> [Problem description] Without any pictures, the records below should be reproduced exactly.

· · ·

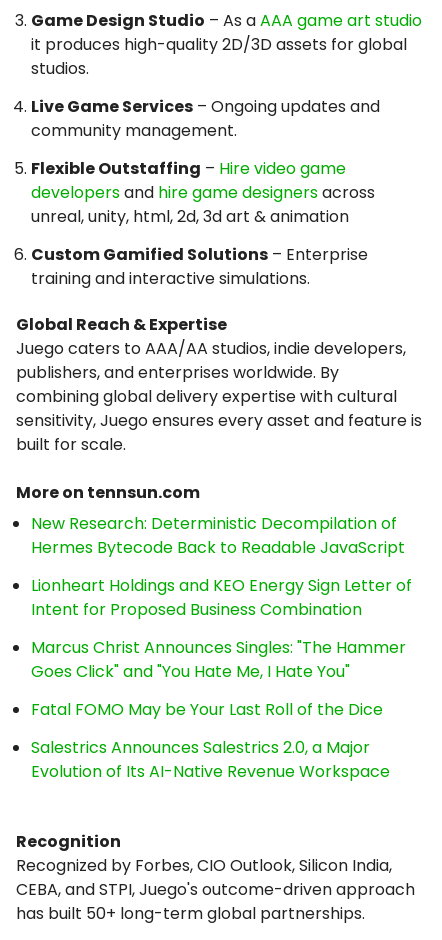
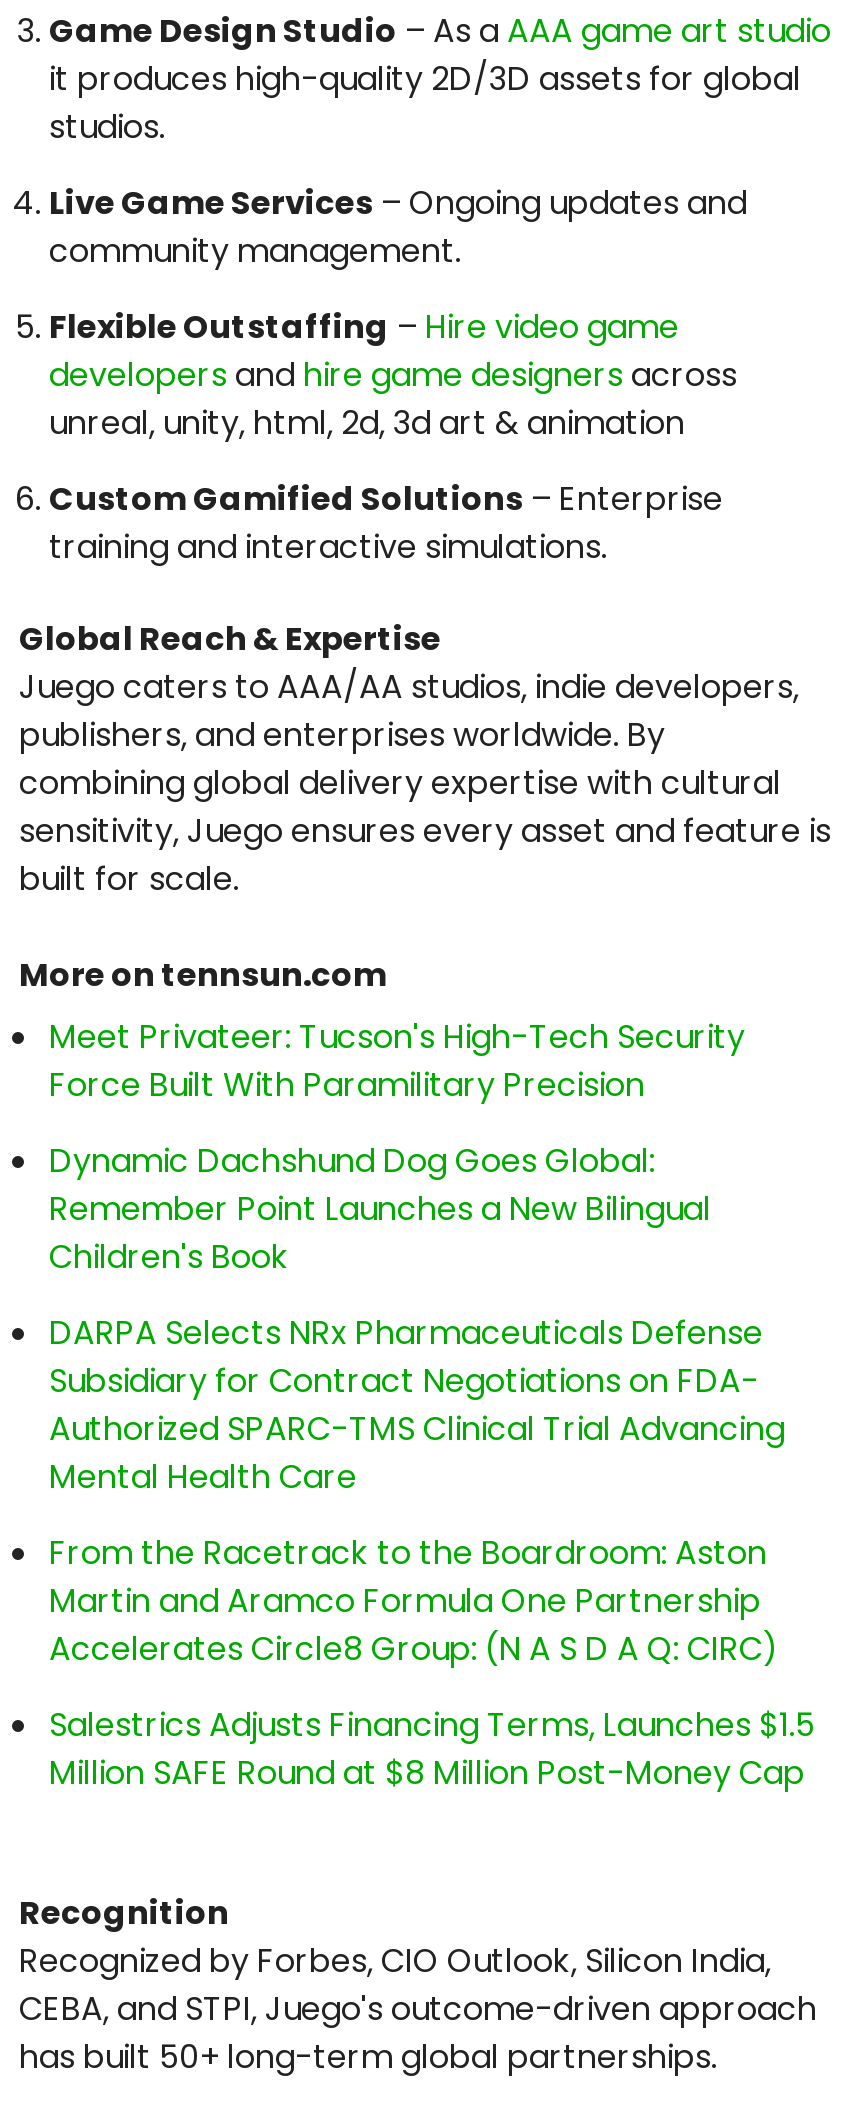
- New Research: Deterministic Decompilation of
- Hermes Bytecode Back to Readable JavaScript
+ Meet Privateer: Tucson's High-Tech Security
+ Force Built With Paramilitary Precision

- Lionheart Holdings and KEO Energy Sign Letter of
- Intent for Proposed Business Combination
+ Dynamic Dachshund Dog Goes Global:
+ Remember Point Launches a New Bilingual
+ Children's Book

- Marcus Christ Announces Singles: "The Hammer
- Goes Click" and "You Hate Me, I Hate You"
+ DARPA Selects NRx Pharmaceuticals Defense
+ Subsidiary for Contract Negotiations on FDA-
+ Authorized SPARC-TMS Clinical Trial Advancing
+ Mental Health Care

- Fatal FOMO May be Your Last Roll of the Dice
+ From the Racetrack to the Boardroom: Aston
+ Martin and Aramco Formula One Partnership
+ Accelerates Circle8 Group: (N A S D A Q: CIRC)

- Salestrics Announces Salestrics 2.0, a Major
- Evolution of Its AI-Native Revenue Workspace
+ Salestrics Adjusts Financing Terms, Launches $1.5
+ Million SAFE Round at $8 Million Post-Money Cap
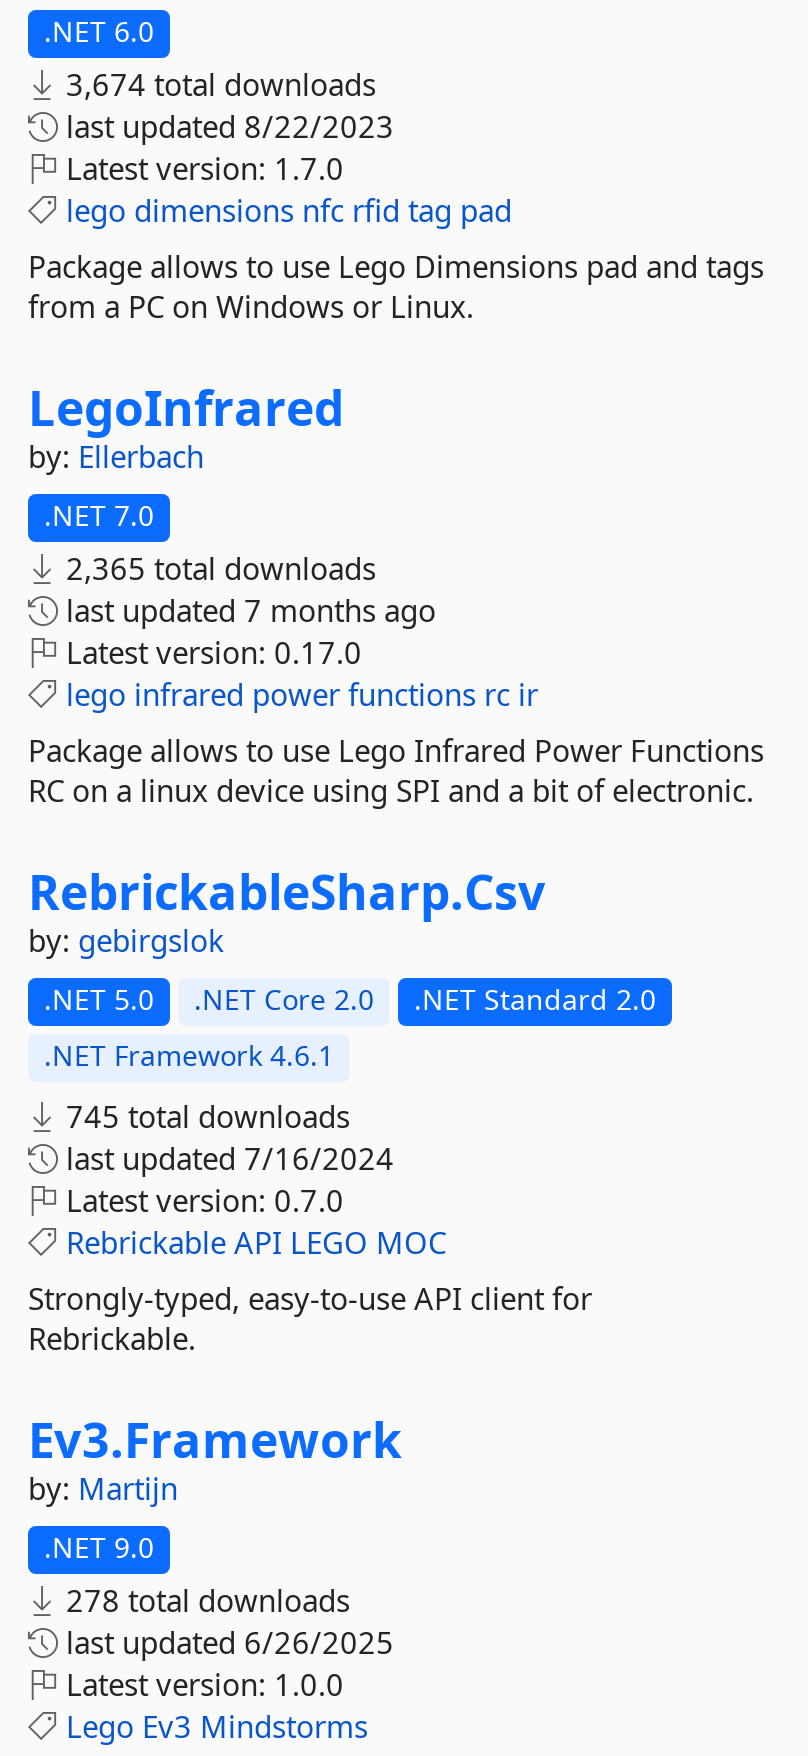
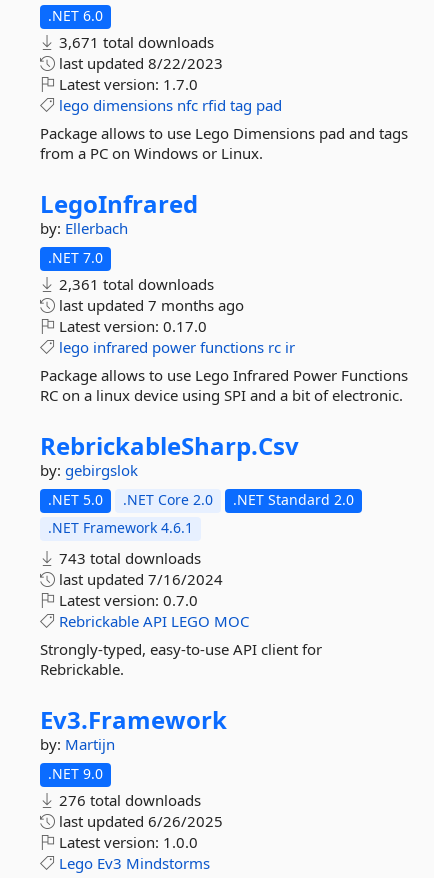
- 3,674 total downloads
+ 3,671 total downloads

- 2,365 total downloads
+ 2,361 total downloads

- 745 total downloads
+ 743 total downloads

- 278 total downloads
+ 276 total downloads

· · ·

> [Exercise output]
- New Research: Deterministic Decompilation of
- Hermes Bytecode Back to Readable JavaScript
+ Meet Privateer: Tucson's High-Tech Security
+ Force Built With Paramilitary Precision

- Lionheart Holdings and KEO Energy Sign Letter of
- Intent for Proposed Business Combination
+ Dynamic Dachshund Dog Goes Global:
+ Remember Point Launches a New Bilingual
+ Children's Book

- Marcus Christ Announces Singles: "The Hammer
- Goes Click" and "You Hate Me, I Hate You"
+ DARPA Selects NRx Pharmaceuticals Defense
+ Subsidiary for Contract Negotiations on FDA-
+ Authorized SPARC-TMS Clinical Trial Advancing
+ Mental Health Care

- Fatal FOMO May be Your Last Roll of the Dice
+ From the Racetrack to the Boardroom: Aston
+ Martin and Aramco Formula One Partnership
+ Accelerates Circle8 Group: (N A S D A Q: CIRC)

- Salestrics Announces Salestrics 2.0, a Major
- Evolution of Its AI-Native Revenue Workspace
+ Salestrics Adjusts Financing Terms, Launches $1.5
+ Million SAFE Round at $8 Million Post-Money Cap
- 3,674 total downloads
+ 3,671 total downloads

- 2,365 total downloads
+ 2,361 total downloads

- 745 total downloads
+ 743 total downloads

- 278 total downloads
+ 276 total downloads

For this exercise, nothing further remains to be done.